Calgary mother Anna Quan agrees.

“Definitely. He can tell if we’re stressed out at home,” Quan said of her two-year-old son.

READ MORE: Largest donation in Alberta food banks’ history supports community during downturn 

The impact on families is, perhaps, most clear at the Calgary Food Bank. In 2015, at least 41 per cent of its clients were children, and that only includes children that came in as part of a family.

It’s part of the reason why the food bank is teaming up with the Calgary Board of Education – so teachers can help identify kids that need help.

“If you have no food at school chances are you’re going home and there’s probably no food there either,” said James McAra, CEO of the Calgary Food Bank.

The Weekends And More or “WAM” program allows students at six Calgary schools to take food hampers home on weekends.
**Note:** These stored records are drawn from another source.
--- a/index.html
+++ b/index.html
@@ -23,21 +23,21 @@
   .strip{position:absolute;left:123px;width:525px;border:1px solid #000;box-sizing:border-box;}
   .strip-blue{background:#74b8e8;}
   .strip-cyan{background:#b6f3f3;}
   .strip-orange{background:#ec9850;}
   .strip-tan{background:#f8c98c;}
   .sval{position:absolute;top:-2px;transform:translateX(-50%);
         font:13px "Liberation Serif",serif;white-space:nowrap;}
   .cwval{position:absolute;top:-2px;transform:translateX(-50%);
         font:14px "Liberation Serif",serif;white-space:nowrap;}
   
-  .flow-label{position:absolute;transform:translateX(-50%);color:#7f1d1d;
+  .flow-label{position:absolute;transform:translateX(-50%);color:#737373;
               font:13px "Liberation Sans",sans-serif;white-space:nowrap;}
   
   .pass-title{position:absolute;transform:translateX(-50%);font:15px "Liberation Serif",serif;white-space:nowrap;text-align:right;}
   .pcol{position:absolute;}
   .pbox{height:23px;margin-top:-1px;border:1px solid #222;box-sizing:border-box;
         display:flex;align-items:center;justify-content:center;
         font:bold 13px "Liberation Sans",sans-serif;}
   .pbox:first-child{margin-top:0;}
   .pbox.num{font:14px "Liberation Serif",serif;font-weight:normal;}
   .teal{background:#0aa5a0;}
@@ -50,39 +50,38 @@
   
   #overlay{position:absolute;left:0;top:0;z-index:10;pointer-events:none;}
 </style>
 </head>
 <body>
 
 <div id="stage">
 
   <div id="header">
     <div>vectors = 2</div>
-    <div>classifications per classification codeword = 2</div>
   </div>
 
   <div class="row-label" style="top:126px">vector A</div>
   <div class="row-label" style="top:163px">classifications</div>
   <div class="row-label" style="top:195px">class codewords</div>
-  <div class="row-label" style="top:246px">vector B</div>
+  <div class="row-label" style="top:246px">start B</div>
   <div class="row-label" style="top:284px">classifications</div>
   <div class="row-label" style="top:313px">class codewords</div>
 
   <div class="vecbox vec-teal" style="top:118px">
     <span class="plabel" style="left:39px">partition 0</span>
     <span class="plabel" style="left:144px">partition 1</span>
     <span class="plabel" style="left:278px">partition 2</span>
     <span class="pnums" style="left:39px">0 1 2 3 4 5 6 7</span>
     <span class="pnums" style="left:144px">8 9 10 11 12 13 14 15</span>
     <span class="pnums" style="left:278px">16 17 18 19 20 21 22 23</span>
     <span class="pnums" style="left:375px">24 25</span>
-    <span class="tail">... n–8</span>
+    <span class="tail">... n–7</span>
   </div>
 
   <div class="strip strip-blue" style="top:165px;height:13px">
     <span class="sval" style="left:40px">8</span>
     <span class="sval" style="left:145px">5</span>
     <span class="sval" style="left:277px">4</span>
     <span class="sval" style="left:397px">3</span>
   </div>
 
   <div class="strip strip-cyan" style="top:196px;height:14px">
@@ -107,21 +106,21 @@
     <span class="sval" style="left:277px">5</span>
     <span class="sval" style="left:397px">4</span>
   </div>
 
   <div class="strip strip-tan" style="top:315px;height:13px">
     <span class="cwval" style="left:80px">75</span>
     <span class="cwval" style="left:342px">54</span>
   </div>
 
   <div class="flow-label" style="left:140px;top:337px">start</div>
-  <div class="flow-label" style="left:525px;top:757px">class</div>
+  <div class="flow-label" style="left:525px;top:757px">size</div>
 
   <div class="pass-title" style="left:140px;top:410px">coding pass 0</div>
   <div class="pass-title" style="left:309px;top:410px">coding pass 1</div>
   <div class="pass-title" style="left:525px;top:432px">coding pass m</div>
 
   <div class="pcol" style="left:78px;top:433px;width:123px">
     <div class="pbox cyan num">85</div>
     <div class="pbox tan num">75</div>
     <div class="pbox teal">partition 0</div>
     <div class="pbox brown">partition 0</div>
Organizers are trying to expand it to ten schools by the end of the year.

“They ask us on Mondays when the hampers will come,” said Esther Peltier, a teacher at Cecil Swanson School in northeast Calgary. “So there’s definitely a need and a growing need due to our economic times.”

READ MORE: New set of job skills in demand during Alberta’s economic downturn 

Experts recommend having open, honest and age-appropriate conversations with kids, and for parents to take quality time for themselves and their children.

“What they need more than anything during that time is that their parents continue to be there for them and that they still have that loving caring relationship with their adult care-givers,” said Lakhani.

For Binns, the job loss has had an unexpected silver lining. Freelance work has given him the ability to spend more time at home during some important years in his son’s life.

“He noticed I was around a lot more. I’m not sure if he enjoys that or doesn’t enjoy that. You’d have to to ask him.”